Liberal Market, Inc. v. Malone & Hyde, Inc. (In Re Liberal Market, Inc.)

14 B.R. 685, 1981 Bankr. LEXIS 2827
CourtUnited States Bankruptcy Court, S.D. Ohio
DecidedOctober 7, 1981
DocketBankruptcy No. 3-81-00305, Adv. Nos. 3-81-0379, 3-81-0401
StatusPublished
Cited by12 cases

This text of 14 B.R. 685 (Liberal Market, Inc. v. Malone & Hyde, Inc. (In Re Liberal Market, Inc.)) is published on Counsel Stack Legal Research, covering United States Bankruptcy Court, S.D. Ohio primary law. Counsel Stack provides free access to over 12 million legal documents including statutes, case law, regulations, and constitutions.

Bluebook
Liberal Market, Inc. v. Malone & Hyde, Inc. (In Re Liberal Market, Inc.), 14 B.R. 685, 1981 Bankr. LEXIS 2827 (Ohio 1981).

Opinion

MEMORANDUM DECISION ON MOTIONS TO DISMISS

CHARLES A. ANDERSON, Bankruptcy Judge.

FACTS

The Liberal Market, Inc. filed a voluntary petition for reorganization under Chapter 11 of the Bankruptcy Code on 4 February 1981.

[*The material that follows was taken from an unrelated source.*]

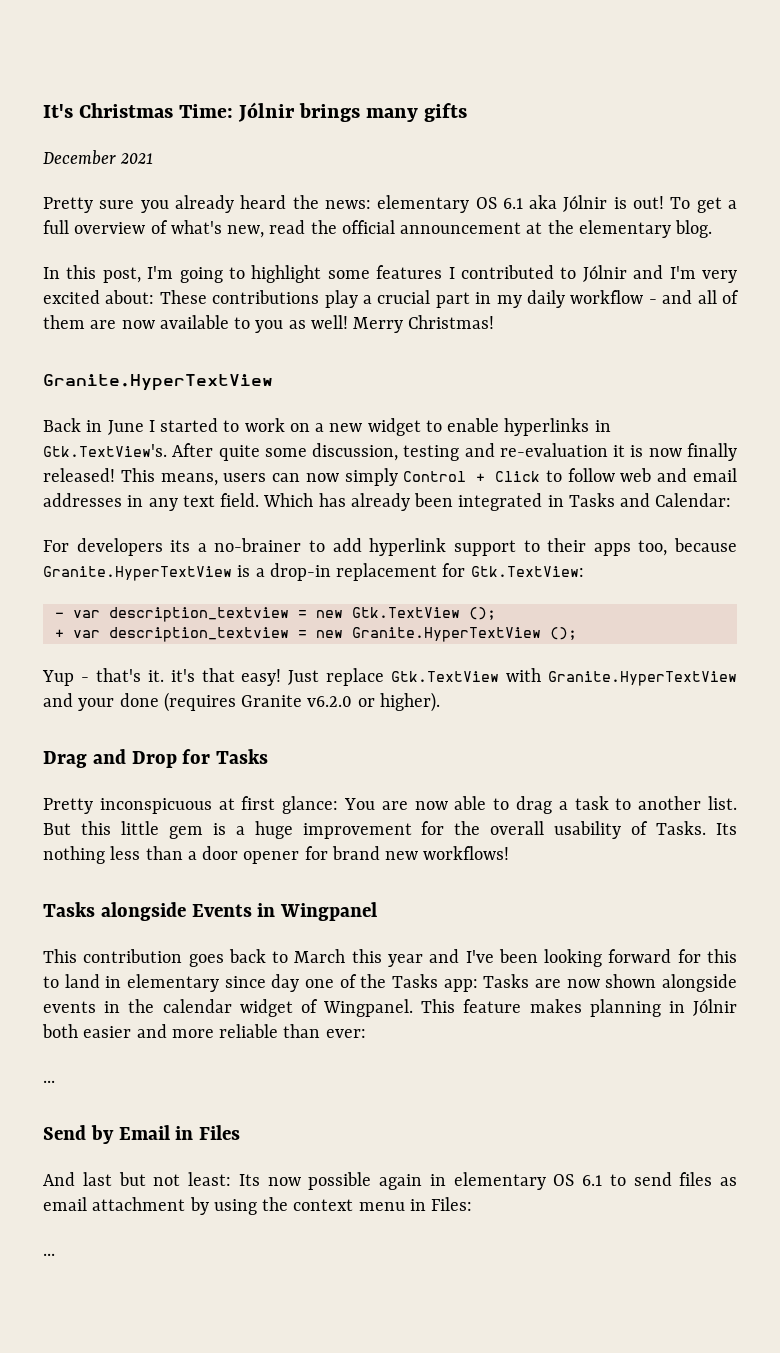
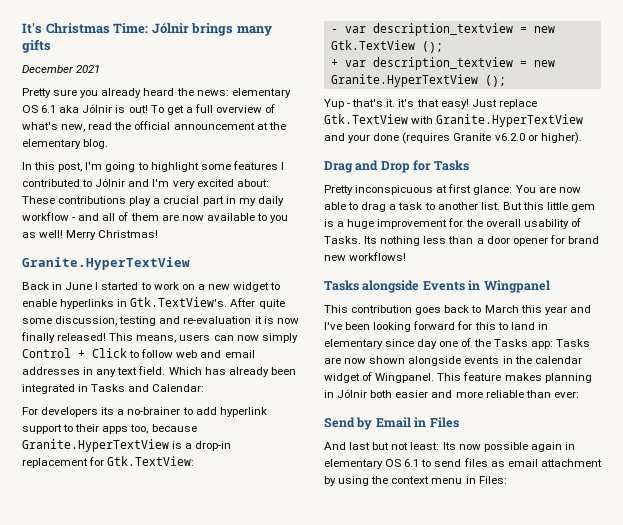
  This feature makes planning in Jólnir both easier and more reliable than ever:
- ...
  And last but not least: Its now possible again in elementary OS 6.1 to send files as email attachment by using the context menu in Files:
- ...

Upon “motion” filed on 2 March 1981 by Malone & Hyde, Inc., raising the question of adequate protection, and upon consent of the Debtor-in-Possession, the operation of the business was ordered terminated by order entered 3 March 1981. Since closing the business the case administration has involved the sale and disposition of assets, primarily supermarket locations in several areas of different counties in Ohio and numerous adversarial proceedings pertaining thereto.

On 3 March 1981 an application was filed by several labor unions and allied interests as creditors, seeking the appointment of an “operating Trustee” and “for such other and further relief as this Court may seem just and proper.” In pertinent part, it was alleged that the Debtor-in-Possession was continuing payments on unoccupied leased premises, “apparently owned by one of the principal shareholders of the Debtor, and ... has been selling inventory for as little as one-half its actual value without permission of the Court.”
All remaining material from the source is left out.